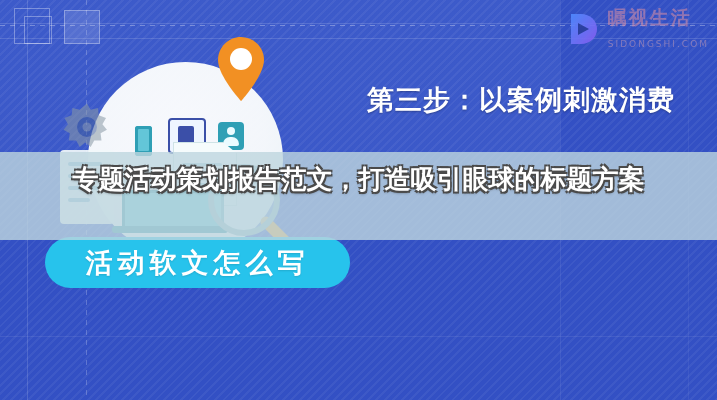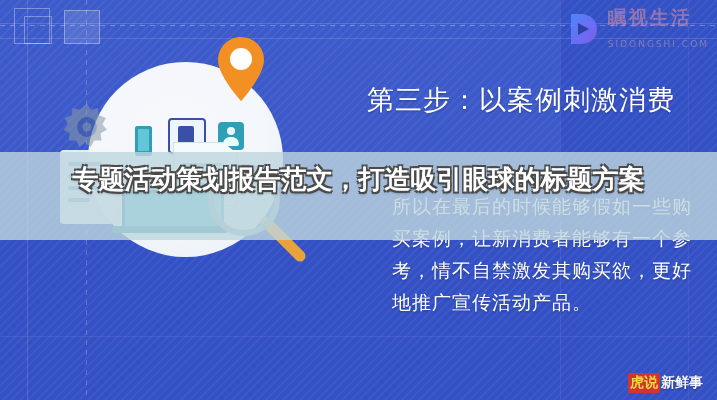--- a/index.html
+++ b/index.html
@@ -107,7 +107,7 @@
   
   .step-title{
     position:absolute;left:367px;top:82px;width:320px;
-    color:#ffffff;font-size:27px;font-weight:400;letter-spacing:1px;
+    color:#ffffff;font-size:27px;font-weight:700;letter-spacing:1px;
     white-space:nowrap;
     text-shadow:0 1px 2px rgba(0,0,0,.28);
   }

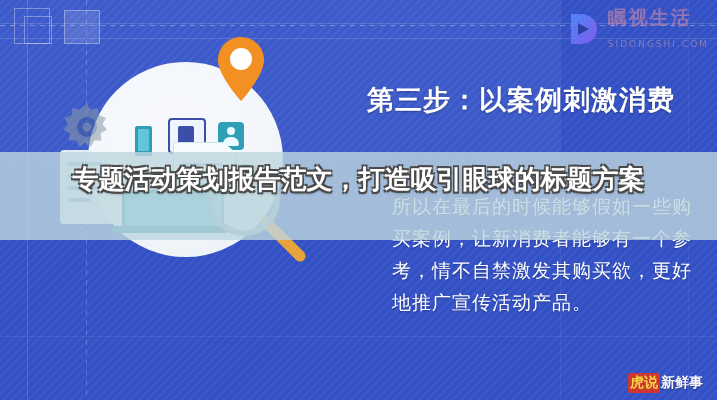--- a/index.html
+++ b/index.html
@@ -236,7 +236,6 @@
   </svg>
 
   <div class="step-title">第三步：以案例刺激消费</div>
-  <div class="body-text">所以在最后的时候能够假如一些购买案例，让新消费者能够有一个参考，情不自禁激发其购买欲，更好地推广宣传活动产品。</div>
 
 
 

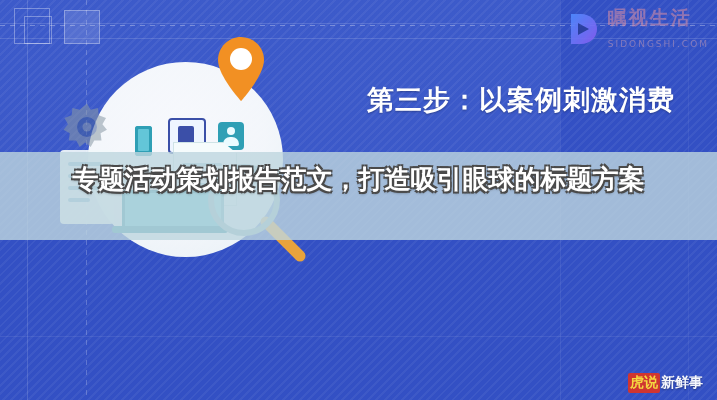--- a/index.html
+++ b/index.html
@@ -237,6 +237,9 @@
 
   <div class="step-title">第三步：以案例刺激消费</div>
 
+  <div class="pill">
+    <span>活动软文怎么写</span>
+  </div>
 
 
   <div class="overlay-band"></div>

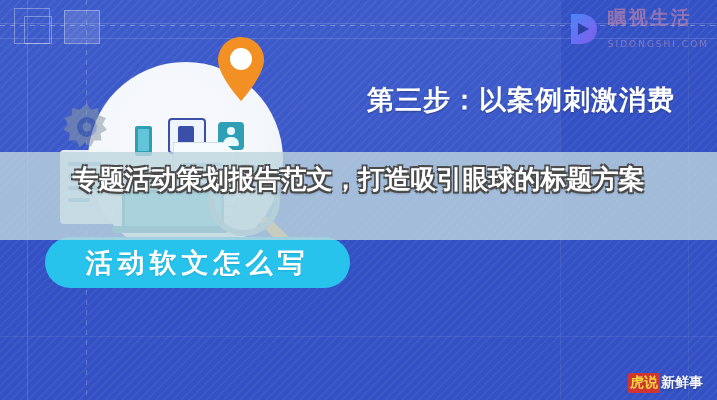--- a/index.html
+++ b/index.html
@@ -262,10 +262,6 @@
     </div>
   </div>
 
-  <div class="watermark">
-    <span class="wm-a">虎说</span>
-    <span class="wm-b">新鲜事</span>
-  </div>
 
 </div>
_ _ _
The expected output is the full material above, unaltered, with pictures removed.

--- a/index.html
+++ b/index.html
@@ -107,7 +107,7 @@
   
   .step-title{
     position:absolute;left:367px;top:82px;width:320px;
-    color:#ffffff;font-size:27px;font-weight:400;letter-spacing:1px;
+    color:#ffffff;font-size:27px;font-weight:700;letter-spacing:1px;
     white-space:nowrap;
     text-shadow:0 1px 2px rgba(0,0,0,.28);
   }

--- a/index.html
+++ b/index.html
@@ -236,7 +236,6 @@
   </svg>
 
   <div class="step-title">第三步：以案例刺激消费</div>
-  <div class="body-text">所以在最后的时候能够假如一些购买案例，让新消费者能够有一个参考，情不自禁激发其购买欲，更好地推广宣传活动产品。</div>
 
 
 

--- a/index.html
+++ b/index.html
@@ -237,6 +237,9 @@
 
   <div class="step-title">第三步：以案例刺激消费</div>
 
+  <div class="pill">
+    <span>活动软文怎么写</span>
+  </div>
 
 
   <div class="overlay-band"></div>

--- a/index.html
+++ b/index.html
@@ -262,10 +262,6 @@
     </div>
   </div>
 
-  <div class="watermark">
-    <span class="wm-a">虎说</span>
-    <span class="wm-b">新鲜事</span>
-  </div>
 
 </div>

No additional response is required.